Ozone (O3) is contained in the Earth’s atmosphere, or more specifically – it is part of the lower stratosphere starting from 15-30 kilometres above the Earth’s surface. Depending on the location and the season, the thickness of the ozone layer may vary. What is does is protecting all living organisms from the hazardous sun radiation. Human activity, unfortunately, succeeded in making this protective shield thinner. This, on its part, can lead to more of the dangerous ultraviolet light and then to cataracts, skin cancer, or damaged crops. Some marine forms of life are also affected.
Let’s enter into the issue more thoroughly. The atmosphere has several layers. The lowest one is called troposphere. Simply said, if you’re standing on the ground and look up, the troposphere is everything between the earth and the sky that extends to10 km up in the air. So, all human activity happens in this layer. Just for a comparison, Mt. Everest is approximately 9 kilometres high. The stratosphere is what comes next and starts from 10 km up to 50 km above Earth’s surface. This is where planes fly, but only in the lower part. Our ozone layer is also concentrated there.
The ozone molecule consists of 3 oxygen atoms as its chemical formula hints. It has a strong odour and is blue. Oxygen (O2), as you can guess, has two such atoms and doesn’t have a smell and colour. The amount of oxygen in the air is much more than the one of ozone. This, however, doesn’t mean that O3 has a small role to play in the atmosphere, as already stated in the introductory paragraph. The total amount of ozone molecules in the stratosphere is considered stable even though some of them constantly appear and others disappear at any given moment.

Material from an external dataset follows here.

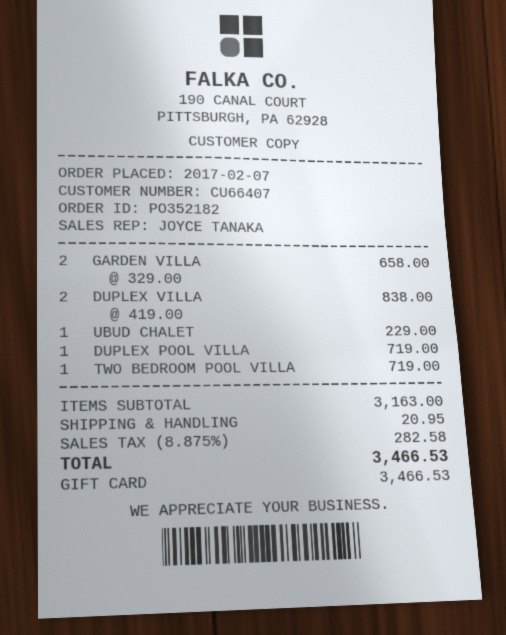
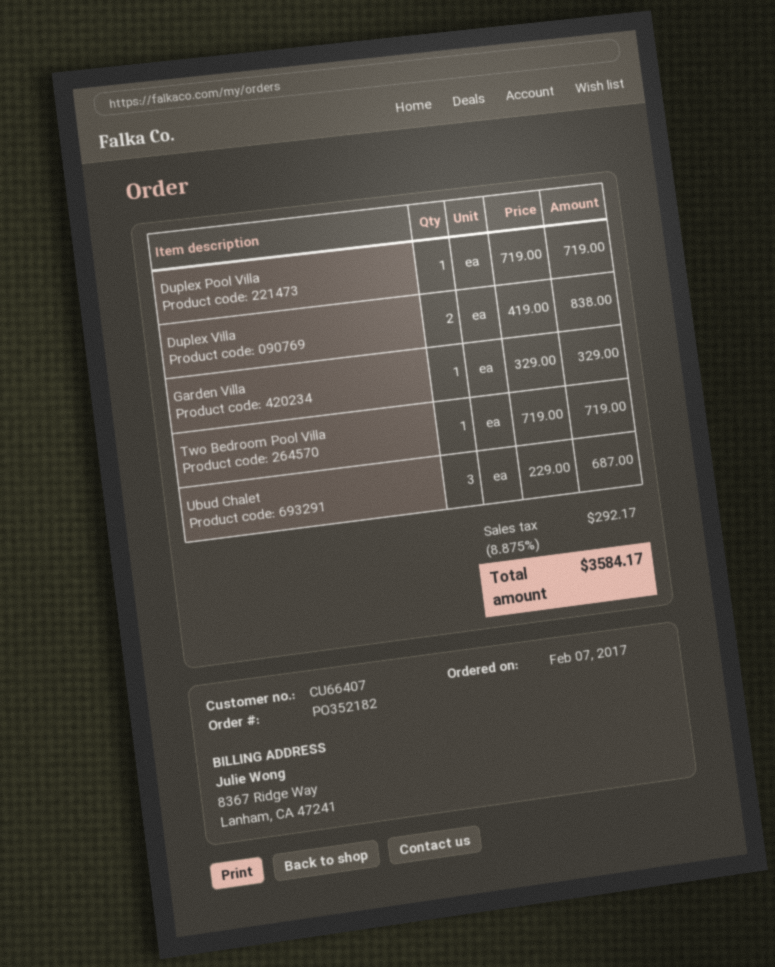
GARDEN VILLA: 2 x 329.00 = 658.00 -> 1 x 329.00 = 329.00
UBUD CHALET: 1 x 229.00 = 229.00 -> 3 x 229.00 = 687.00
shipping: 20.95 -> none
tax: 8.875% = 282.58 -> 8.875% = 292.17
total: 3466.53 -> 3584.17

Geographically and seasonally the concentration of ozone varies, but these are familiar and predictable processes for the scientists. They also have studied patterns and discovered that when the levels of ozone reduce naturally, then they just as naturally recover. This was valid for the past, though. Now, ozone depletion is an irreversible process caused by something beyond natural – us, humans.
Five decades back, it was believed that chlorofluorocarbons are some kind of miracles on earth with their low toxicity, stability, non-flammability and inexpensiveness to produce. They were used as foam blowing agents, solvents and refrigerants. Halons, which are effective agents when extinguishing fire, also became popular. These two compounds, along with other ozone-depleting substances (ODSs), can end up in the stratosphere transported by the wind. What happens next is that once broken down, chlorine and bromine are released, respectively. Those two substances have a devastating effect on the ozone layer, known as ozone depletion. Another phrase used for areas with lowered levels of ozone is an ozone hole.
The ultraviolet light that the Sun sends to the Earth is not changed; only the amount of it that is received is changed, that is, increased because of the so-called ozone hole/depletion. What has to be understood here is that the release of these ODSs has to be minimized, if not stopped. The idea behind it is pretty clear – by doing so, we’re one step ahead to preserving any form of life on the planet. After all, we did this, and we have to at least try to fix it.